(INPUT FOR THIS TASK)

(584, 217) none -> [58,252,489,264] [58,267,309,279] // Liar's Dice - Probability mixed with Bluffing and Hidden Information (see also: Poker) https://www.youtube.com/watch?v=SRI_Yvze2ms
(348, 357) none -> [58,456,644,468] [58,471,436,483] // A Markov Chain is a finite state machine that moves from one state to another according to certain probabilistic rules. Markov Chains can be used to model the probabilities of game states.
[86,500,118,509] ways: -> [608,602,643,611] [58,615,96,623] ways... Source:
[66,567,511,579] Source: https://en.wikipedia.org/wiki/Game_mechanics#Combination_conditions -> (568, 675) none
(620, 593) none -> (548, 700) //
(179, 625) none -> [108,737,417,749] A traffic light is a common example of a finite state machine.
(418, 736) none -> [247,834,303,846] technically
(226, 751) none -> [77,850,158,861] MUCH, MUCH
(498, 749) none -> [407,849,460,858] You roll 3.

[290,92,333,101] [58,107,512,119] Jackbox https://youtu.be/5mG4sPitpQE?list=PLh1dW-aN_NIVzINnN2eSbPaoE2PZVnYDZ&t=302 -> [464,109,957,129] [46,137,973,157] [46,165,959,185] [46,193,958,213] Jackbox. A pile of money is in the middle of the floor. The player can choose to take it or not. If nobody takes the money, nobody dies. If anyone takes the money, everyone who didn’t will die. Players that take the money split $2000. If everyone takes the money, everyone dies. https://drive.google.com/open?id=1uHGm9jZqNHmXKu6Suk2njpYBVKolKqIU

(End INPUT FOR THIS TASK)
(INPUT FOR THIS TASK)

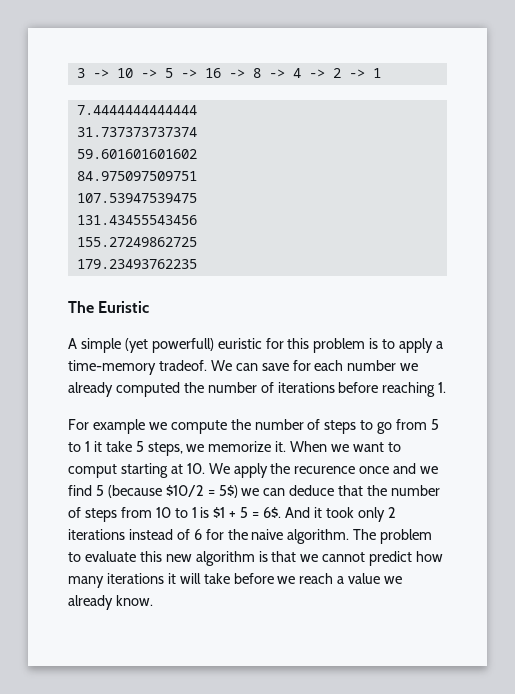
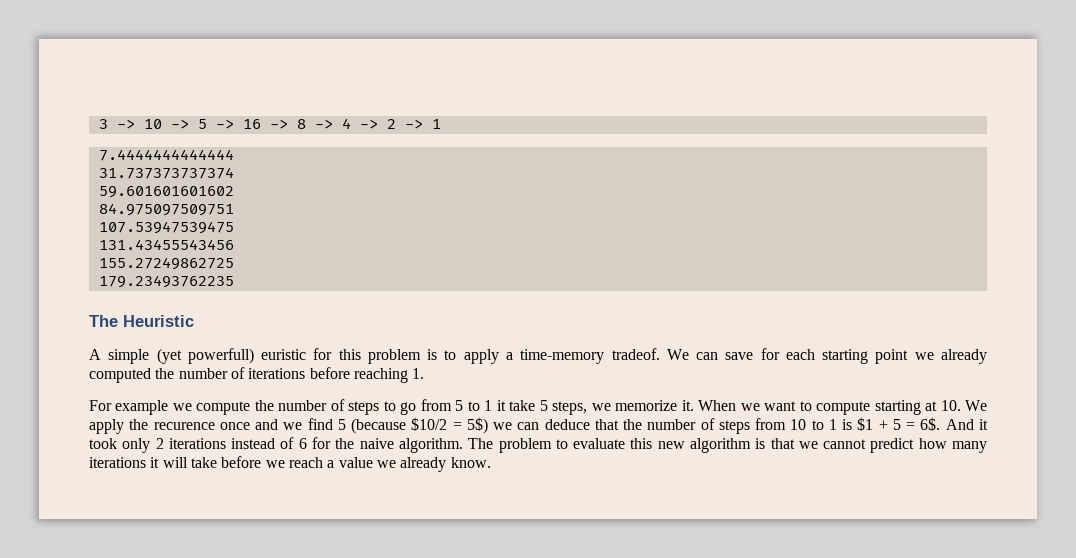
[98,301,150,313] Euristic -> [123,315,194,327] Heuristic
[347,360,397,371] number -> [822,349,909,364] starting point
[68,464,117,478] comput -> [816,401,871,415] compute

(End INPUT FOR THIS TASK)

Copy only this part of the entries above: the line with "(584, 217) none", the line with "(179, 625) none", and the lines between, all exactly as written.

■ TASK SOLUTION
(584, 217) none -> [58,252,489,264] [58,267,309,279] // Liar's Dice - Probability mixed with Bluffing and Hidden Information (see also: Poker) https://www.youtube.com/watch?v=SRI_Yvze2ms
(348, 357) none -> [58,456,644,468] [58,471,436,483] // A Markov Chain is a finite state machine that moves from one state to another according to certain probabilistic rules. Markov Chains can be used to model the probabilities of game states.
[86,500,118,509] ways: -> [608,602,643,611] [58,615,96,623] ways... Source:
[66,567,511,579] Source: https://en.wikipedia.org/wiki/Game_mechanics#Combination_conditions -> (568, 675) none
(620, 593) none -> (548, 700) //
(179, 625) none -> [108,737,417,749] A traffic light is a common example of a finite state machine.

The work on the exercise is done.